[OpenAFS-devel] AFS vs UNICODE

Tue, 06 May 2008 18:49:38 -0400

u+openafsdev-t07O@chalmers.se wrote:
> This problem is nothing unicode-specific, the users can easily create
> file names even in plain ascii which are visually indistinguishable.
> (easiest with certain fonts :)
> 
> As soon as application software can list files and let the user pick one,
> it is no longer a remarkable problem in practice.

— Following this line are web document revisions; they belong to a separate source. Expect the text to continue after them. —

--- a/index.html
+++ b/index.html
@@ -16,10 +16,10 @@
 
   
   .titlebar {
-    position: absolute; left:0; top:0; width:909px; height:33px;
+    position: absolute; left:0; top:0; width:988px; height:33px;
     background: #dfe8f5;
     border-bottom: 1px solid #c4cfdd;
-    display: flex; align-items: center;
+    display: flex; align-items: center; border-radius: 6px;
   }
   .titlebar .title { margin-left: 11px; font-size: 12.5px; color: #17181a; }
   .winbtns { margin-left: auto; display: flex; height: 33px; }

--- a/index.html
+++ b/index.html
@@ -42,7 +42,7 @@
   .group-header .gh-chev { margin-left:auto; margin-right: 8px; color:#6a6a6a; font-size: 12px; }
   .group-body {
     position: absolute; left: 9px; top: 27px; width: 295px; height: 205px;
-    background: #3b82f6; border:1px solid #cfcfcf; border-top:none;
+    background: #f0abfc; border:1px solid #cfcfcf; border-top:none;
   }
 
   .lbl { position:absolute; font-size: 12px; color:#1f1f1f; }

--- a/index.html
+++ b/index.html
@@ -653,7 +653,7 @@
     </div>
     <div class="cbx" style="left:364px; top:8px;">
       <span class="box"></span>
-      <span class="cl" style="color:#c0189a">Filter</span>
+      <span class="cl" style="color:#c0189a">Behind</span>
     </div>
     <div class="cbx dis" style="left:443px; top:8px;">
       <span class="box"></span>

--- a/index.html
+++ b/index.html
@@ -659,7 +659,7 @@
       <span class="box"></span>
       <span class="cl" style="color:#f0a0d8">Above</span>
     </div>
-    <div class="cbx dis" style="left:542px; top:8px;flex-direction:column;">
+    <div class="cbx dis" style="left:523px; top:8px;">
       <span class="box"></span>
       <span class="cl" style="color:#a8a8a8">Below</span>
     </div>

This is not true since the user interfaces on each of the operating
systems will all represent the strings to the user as the same name.
This is not a font issue.

>> (2) Since the directory lookups are performed using a hash table, a file 
>> with the name being searched for might exist but it cannot be found 
>> because the input to the hash function on client B is different than the 
>> input used to create the entry on client A.
> 
> If the name is a byte sequence, this can not happen, you imply that
> the file name _is_ a character string.

A file name from the perspective of the user is a character string.
The user types in a name via the user interface and the user interface
determines how to represent that name not the user.  If the user enters
the name on a MacOS X system she will get a UNICODE sequence that is in
decomposed form.  If the user enters the same name on Windows she will
get a UNICODE sequence that is in composed form.

If the user tries to access her files from both machines she will have
interop problems.

> (Of course, applications do read user input as text - to create new files,
> but most often not for opening existing files.)
> Compatibility in file naming (saved at one occation should be readable
> at another, possibly on another computer and by another program)
> belongs at the application level. File naming compatibility does not differ
> essentially from compatibility of file contents.

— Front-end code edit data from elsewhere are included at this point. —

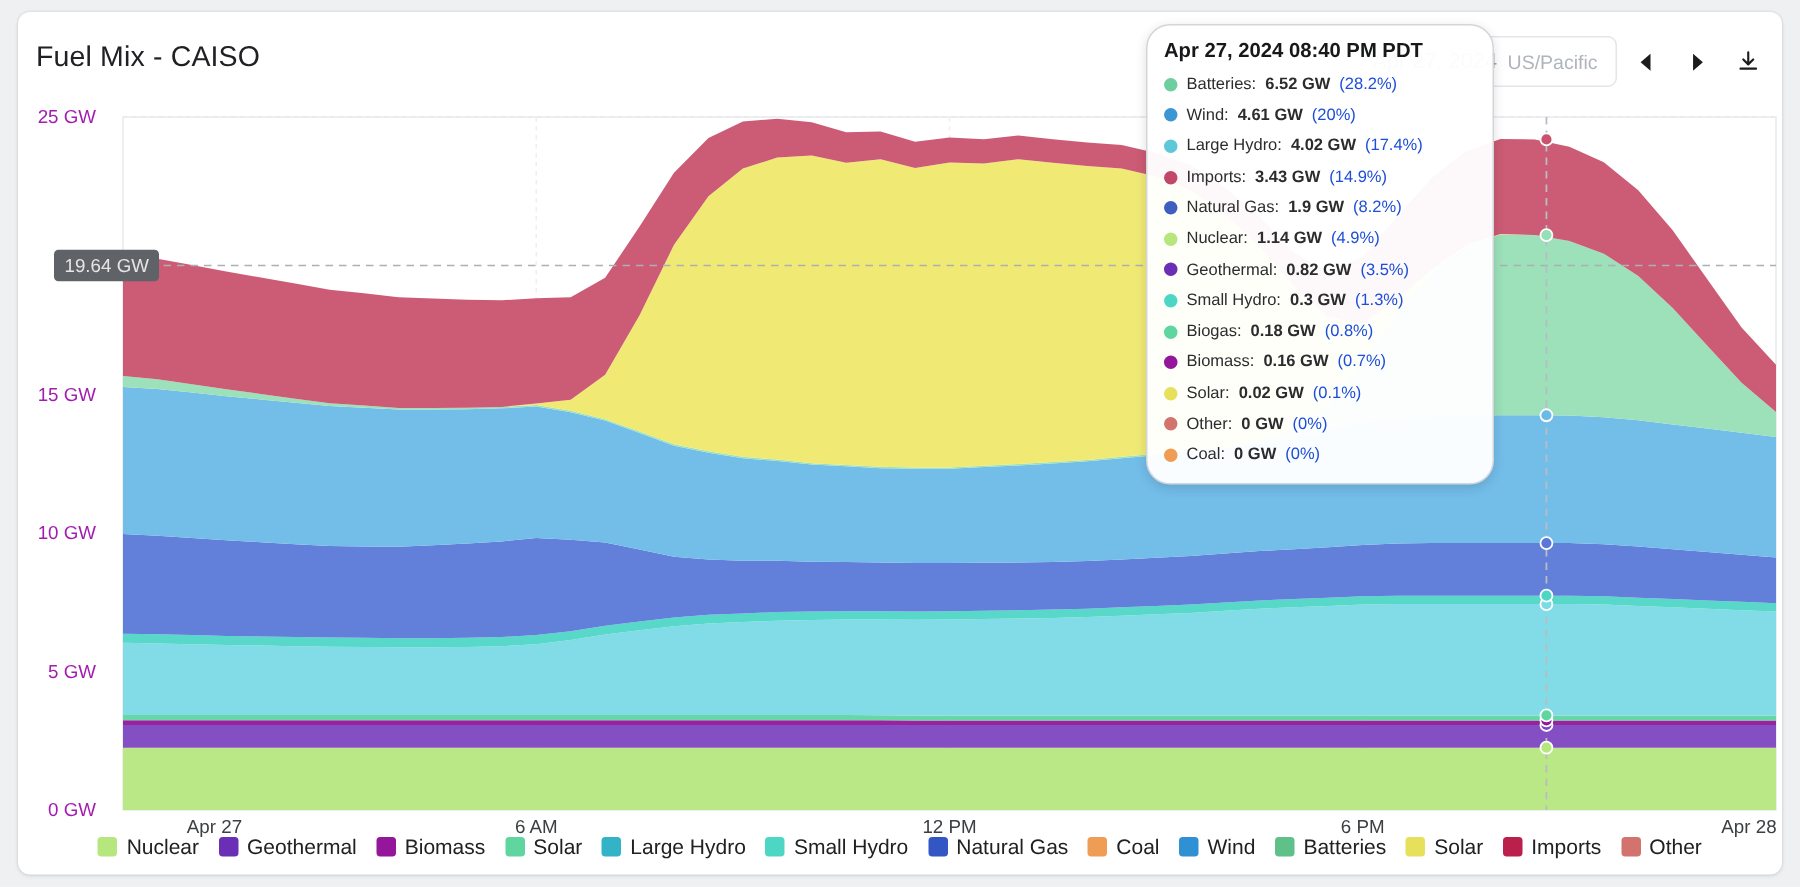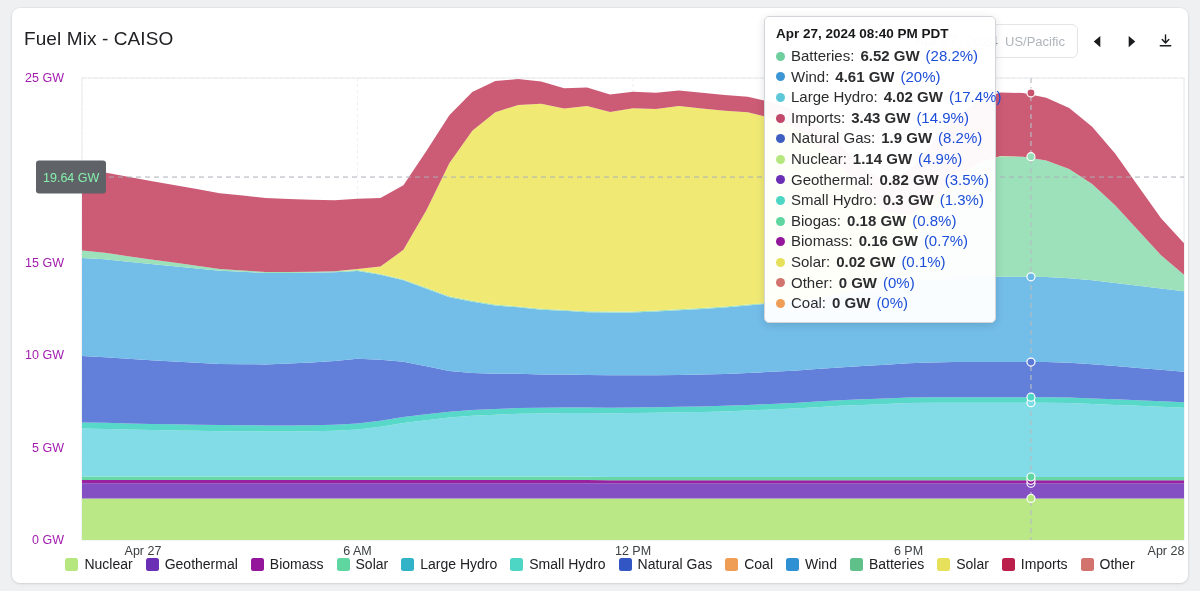--- a/index.html
+++ b/index.html
@@ -97,7 +97,7 @@
     width: 232px;
     background: rgba(255,255,255,0.96);
     border: 1px solid #d2d5d9;
-    border-radius: 5px;
+    border-radius: 16px;
     box-shadow: 0 2px 8px rgba(0,0,0,0.13);
     padding: 9px 11px 8px 11px;
     z-index: 30;

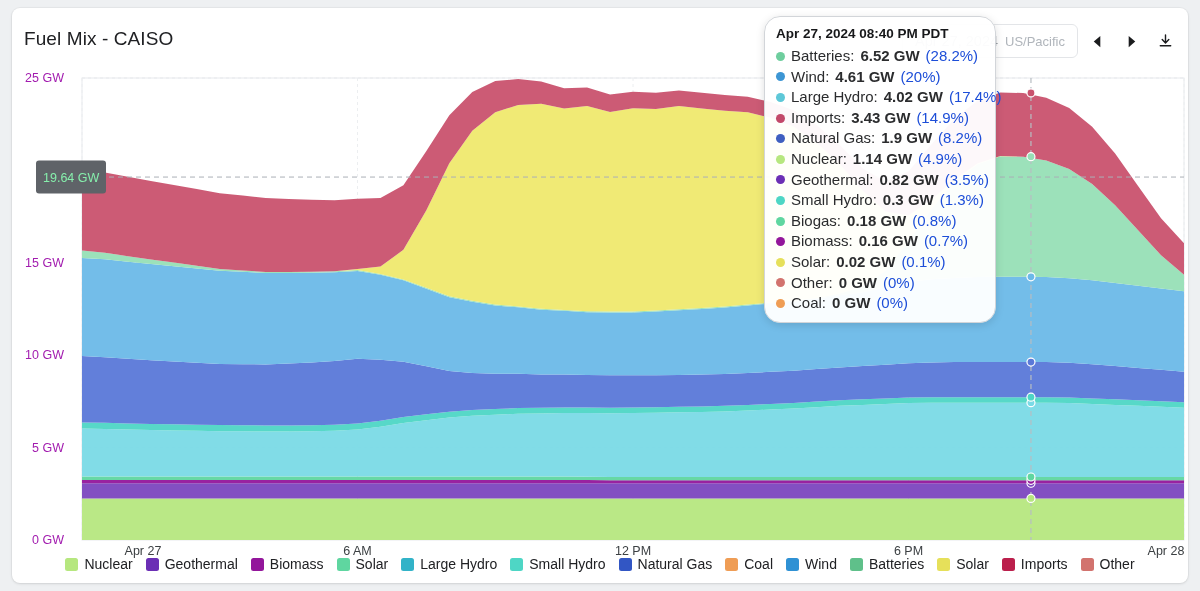--- a/index.html
+++ b/index.html
@@ -109,7 +109,7 @@
   .tt-row {
     display: flex; align-items: center;
     gap: 6px;
-    font-size: 15px;
+    font-size: 11px;
     color: #2b2c2e;
     line-height: 20.6px;
     white-space: nowrap;

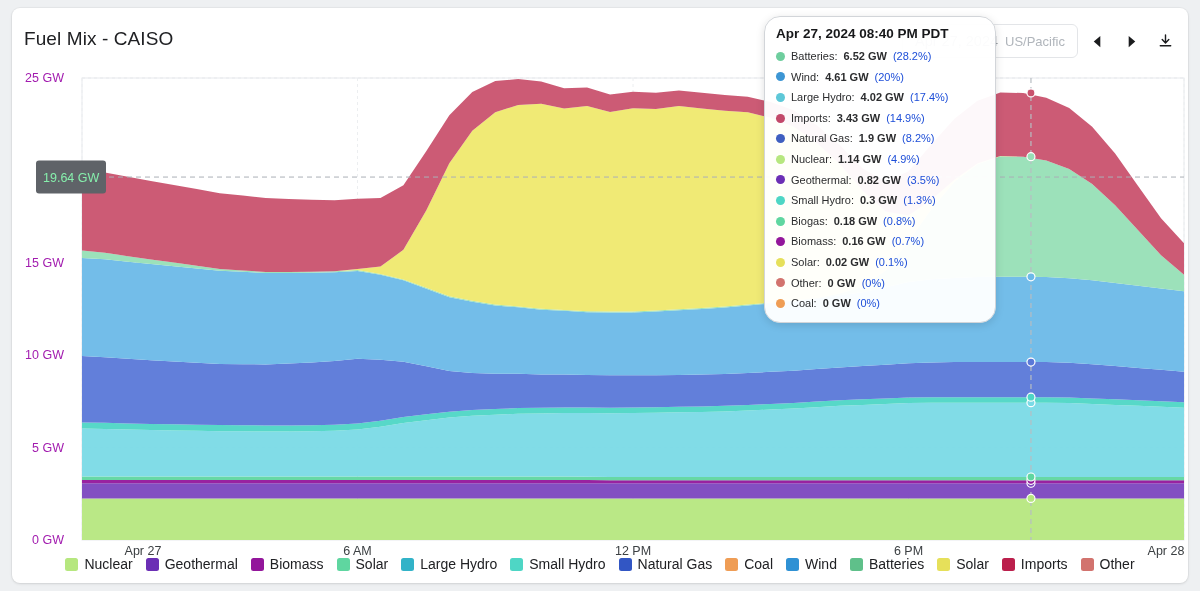--- a/index.html
+++ b/index.html
@@ -81,9 +81,9 @@
   .value-badge {
     position: absolute;
     display: flex; align-items: center;
-    height: 33px; padding: 0 7px;
+    height: 21px; padding: 0 7px;
     background: #5f6368;
-    color: #86efac;
+    color: #e5e5e5;
     border-radius: 3px;
     font-size: 12.5px;
     white-space: nowrap;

We already have evidence to the contrary.

>> Storing file names as opaque octet sequences is broken in other ways. 
>> Depending on the character set used on the client the file name might or 
>> might not be representable since the octet sequence contains no 
>> indication whether the sequence is CP437, CP850, CP1252, ISO Latin-1,
>> ISO-Latin-9, UTF-7, UTF-8, etc.
> 
> This is just the result of broken practices - using limited and thus
> incompatible encodings ultimately leads to breakage and no efforts
> can eliminate the pain afterwards.

Correct.  But with Unicode we do have the ability to eliminate the
problems associated with (a) no normalization; (b) decomposed 
normalization; and (c) composed normalization.

> The most important, I think:
> 
> Applying encodings to file names (treating them as text as opposite to
> byte sequences) is broken fundamentally - this can _not_ be done properly.

I disagree.

> The same file can be opened by two processes running with different locales,
> on the same computer and even at the same time.
> There is hardly any information about file name encoding in an open()
> system call. How does the file system know which encoding is used by
> a particular process for a particular open()?

There is no knowledge at the open() or CreateFile() level.   There is 
extensive knowledge at the user interface level.

Jeffrey Altman